══ INPUT DATA

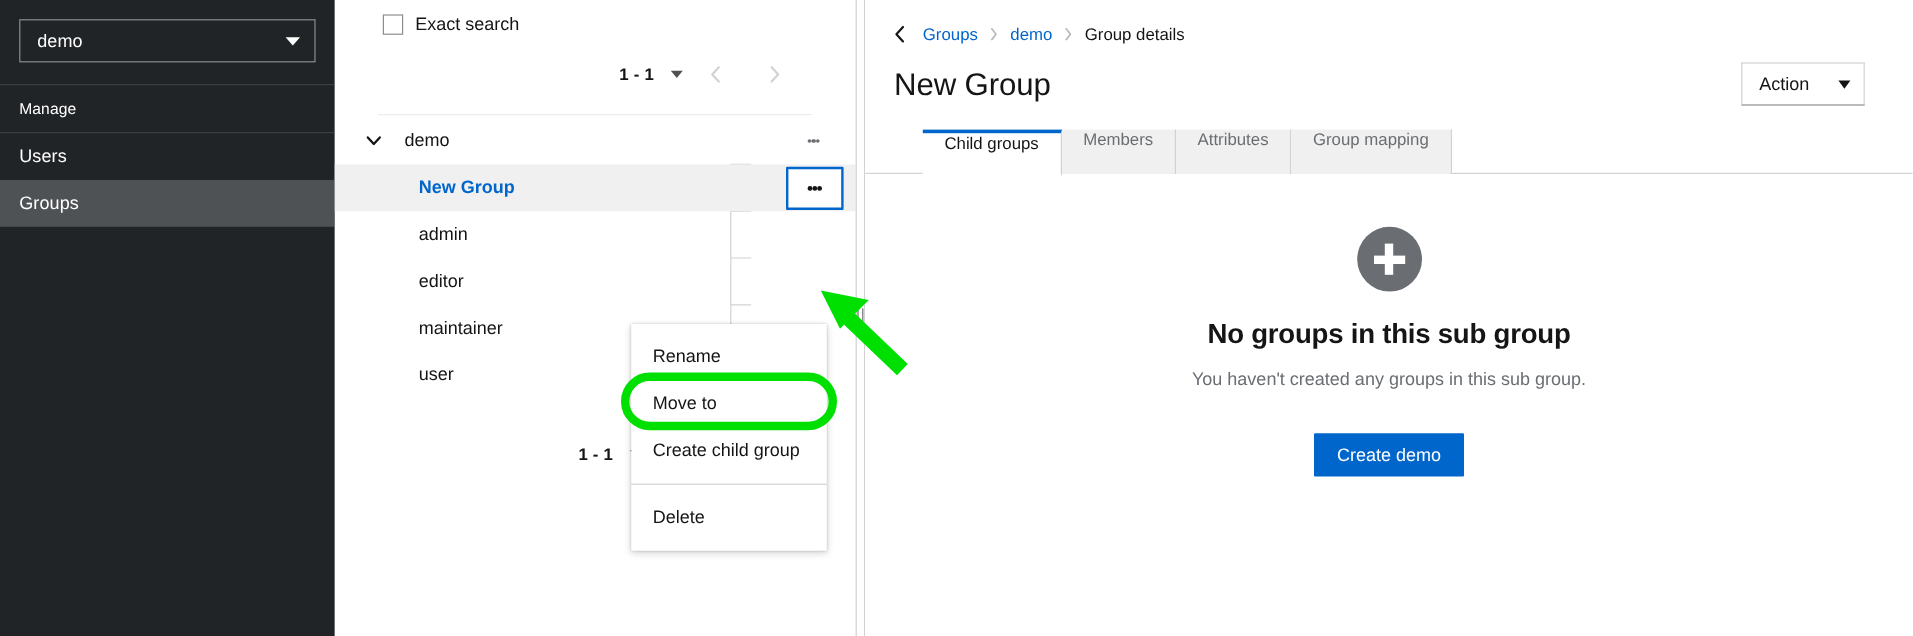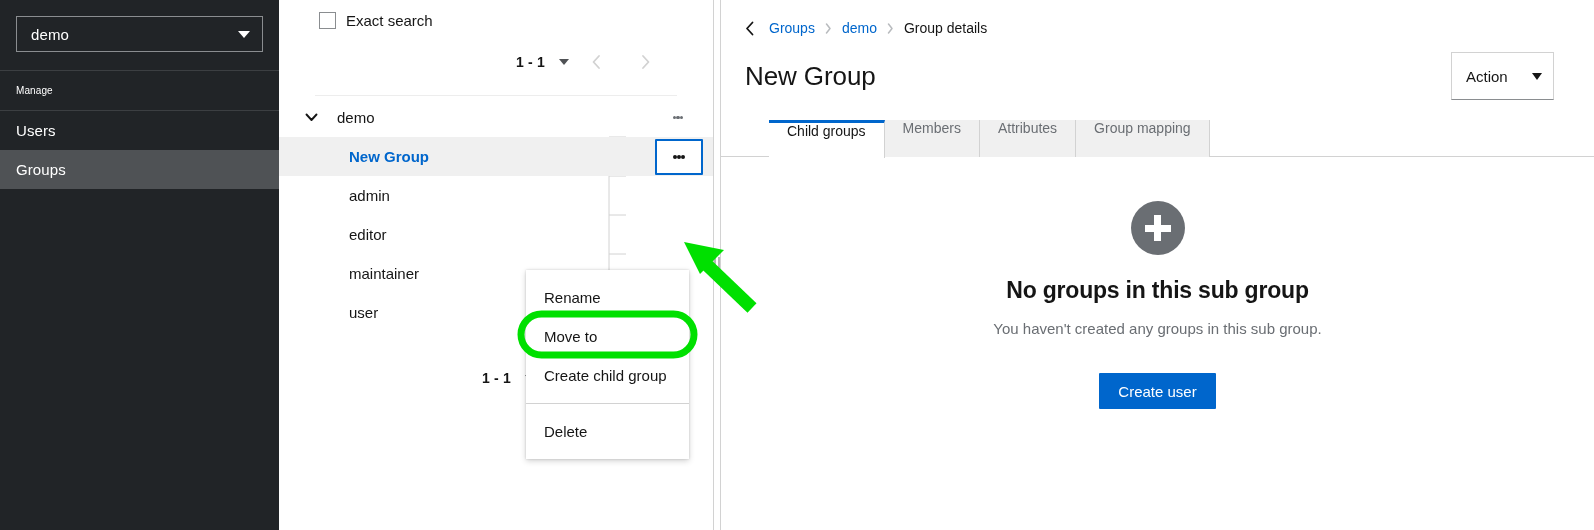--- a/index.html
+++ b/index.html
@@ -62,21 +62,21 @@
     display: flex;
     align-items: center;
     padding-left: 16px;
     font-size: 15px;
     color: #ffffff;
     cursor: pointer;
     letter-spacing: .1px;
   }
   .nav-item.section {
     cursor: default;
-    font-size: 10px;
+    font-size: 13px;
   }
   .nav-item.active {
     background: #4f5255;
   }
 
   
   .tree-panel {
     width: 434px;
     min-width: 434px;
     height: 530px;
@@ -333,21 +333,21 @@
     padding: 16px 24px 0 24px;
   }
   .page-title {
     font-size: 26px;
     color: #151515;
     font-weight: normal;
     margin: 0;
     letter-spacing: -0.1px;
   }
   .action-btn {
-    height: 48px;
+    height: 36px;
     min-width: 103px;
     border: 1px solid #d2d2d2;
     border-bottom-color: #8a8d90;
     background: #ffffff;
     display: flex;
     align-items: center;
     justify-content: space-between;
     padding: 0 11px 0 14px;
     font-size: 15px;
     color: #151515;
@@ -661,21 +661,21 @@
       </div>
       <div class="tab">
         <span>Group mapping</span>
       </div>
     </div>
 
     <div class="empty-state">
       <div class="plus-circle"></div>
       <div class="empty-title">No groups in this sub group</div>
       <div class="empty-sub">You haven't created any groups in this sub group.</div>
-      <button class="primary-btn">Create user</button>
+      <button class="primary-btn">Create demo</button>
     </div>
 
   </section>
 
   <div class="context-menu">
     <div class="menu-item">
       <span>Rename</span>
     </div>
     <div class="menu-item">
       <span>Move to</span>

════

WORK TO COMPLETE: Print exactly the first line of the entries and every line after it through the one that contains "-661,21 +661,21 @@", leaving the pictures out.

REPLY TO THE EXERCISE:
--- a/index.html
+++ b/index.html
@@ -62,21 +62,21 @@
     display: flex;
     align-items: center;
     padding-left: 16px;
     font-size: 15px;
     color: #ffffff;
     cursor: pointer;
     letter-spacing: .1px;
   }
   .nav-item.section {
     cursor: default;
-    font-size: 10px;
+    font-size: 13px;
   }
   .nav-item.active {
     background: #4f5255;
   }
 
   
   .tree-panel {
     width: 434px;
     min-width: 434px;
     height: 530px;
@@ -333,21 +333,21 @@
     padding: 16px 24px 0 24px;
   }
   .page-title {
     font-size: 26px;
     color: #151515;
     font-weight: normal;
     margin: 0;
     letter-spacing: -0.1px;
   }
   .action-btn {
-    height: 48px;
+    height: 36px;
     min-width: 103px;
     border: 1px solid #d2d2d2;
     border-bottom-color: #8a8d90;
     background: #ffffff;
     display: flex;
     align-items: center;
     justify-content: space-between;
     padding: 0 11px 0 14px;
     font-size: 15px;
     color: #151515;
@@ -661,21 +661,21 @@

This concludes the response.